I’m not sure where the thread of this conversation got lost. Either I’m not understanding what you’re saying here, or you’ve misunderstood the concept under discussion.
Are you saying it’s more reasonable to you to be able to alter a completely different universe with a computer program in your own than it is to make an MMO?
I think they’re saying that it’s more reasonable to say “I found this world and connected to it and altered it with magic” than.
“I created this whole world from scratch.”
Maybe the critical weakness of this plot juncture is that HR and Carol did Impossible Thing A, only to now be encountering evidence they instead did Impossible thing B, but the reader never gets a clear understanding of what Impossible Thing A was in the first place so they can’t appreciate the significance all this has to our characters.
As she’s saying in here, they have so much control over the world that she finds the idea impossible. We get enough glimpses over the course of the story to know that, for example, the tug-of-war for control of Arkerra can lead to the game actually unlocking entirely new content. Meaning that something that goes on in the game stops players from being able to leave the playing area.

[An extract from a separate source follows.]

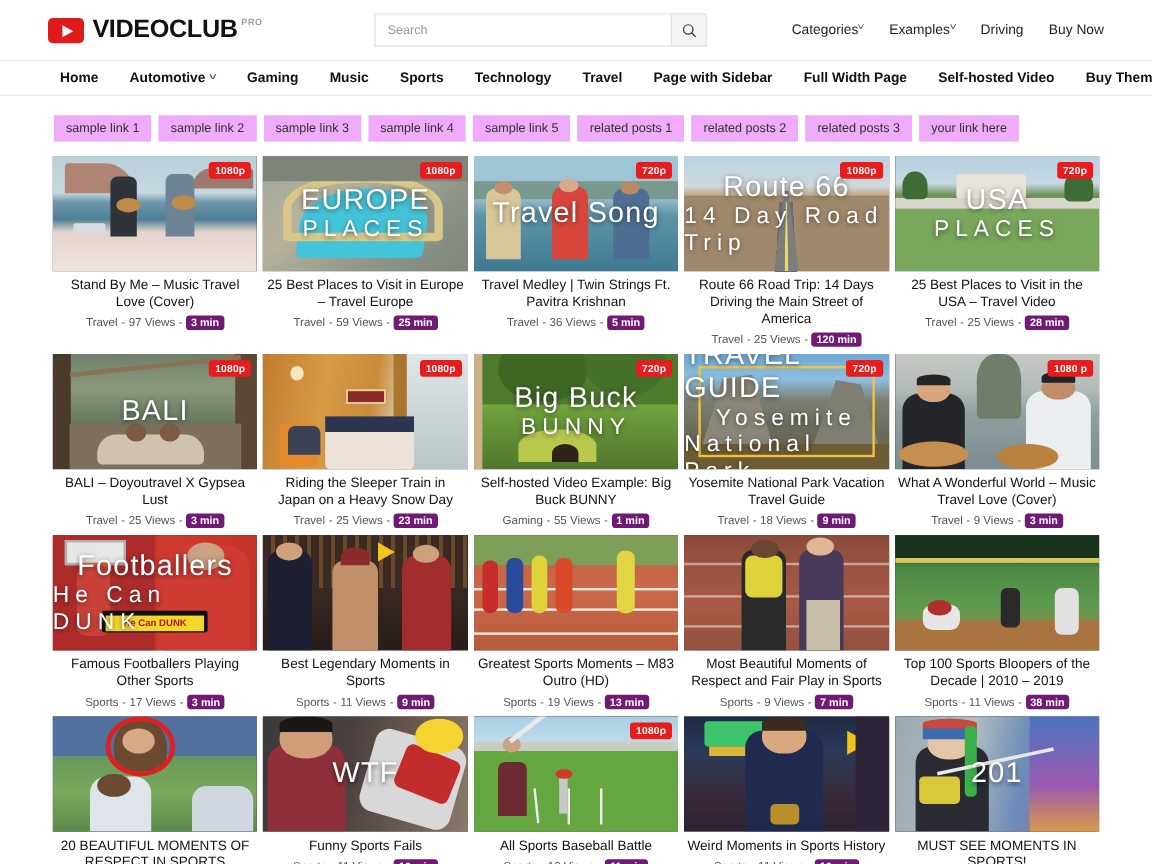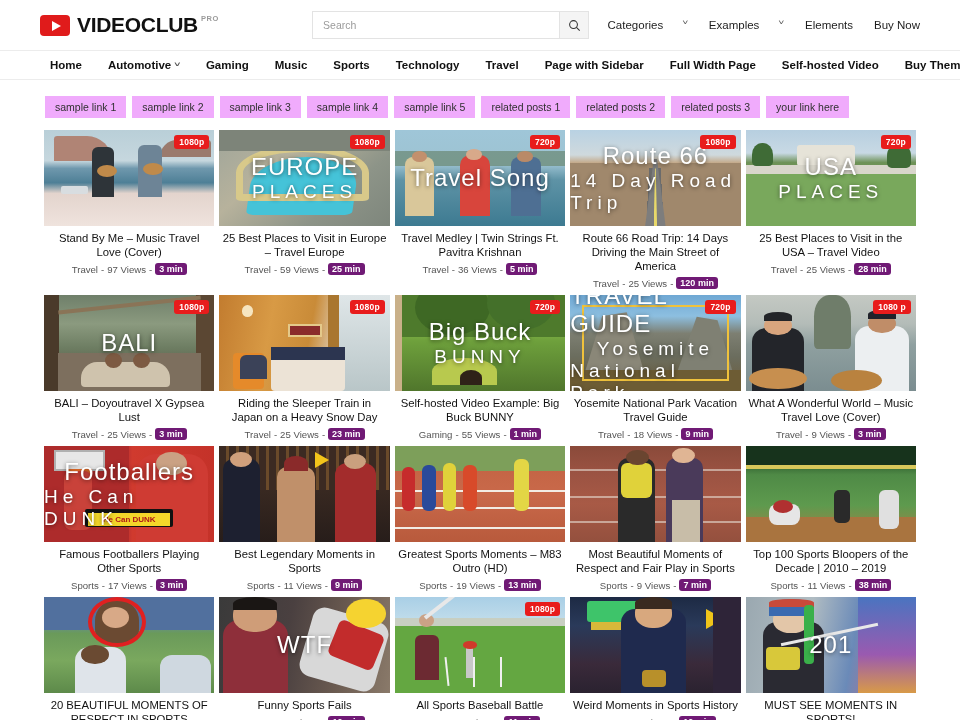"Categories" .topnav-item { gap: 20px -> 0 }
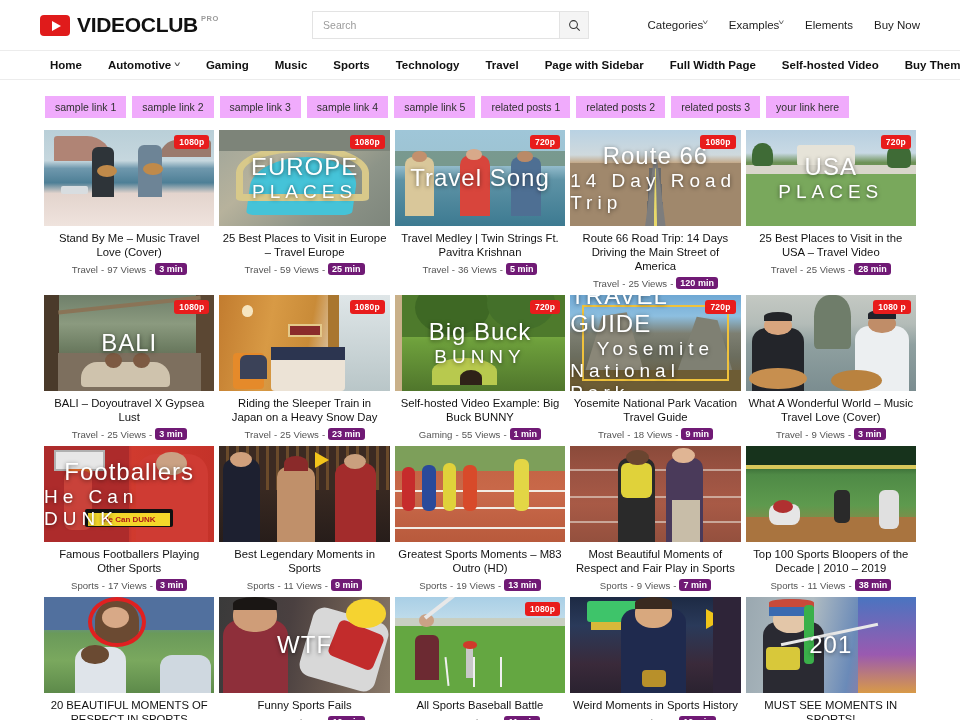"Elements" span { text: Elements -> Driving }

Meaning that those players can’t BE real characters… right?
HR’s magic has not been shown to be that powerful in Sepia World. Not even CLOSE.
So Carol’s being asked to stop believing that Arkerra is a digital game being magically enhanced, and to instead believe that Arkerra is an entire world being controlled on an unimaginable level by someone whose magic is basically at current E-Merl levels.
There’s a critical detail to the story that this page kinda brushes up against, one I’m not sure ever gets a more thorough explanation.
It’s about the nature of the magical enhancements to Arkerra (the game). Is arcanometrics essentially being used to provide augmented functions? Ones where the program still provides input variables and gets other variables as output, only the output variables being provided (say, an NPC’s physical location in the world and the text strings of their dialogue) are coming from something far more advanced than a mundane computer simulation.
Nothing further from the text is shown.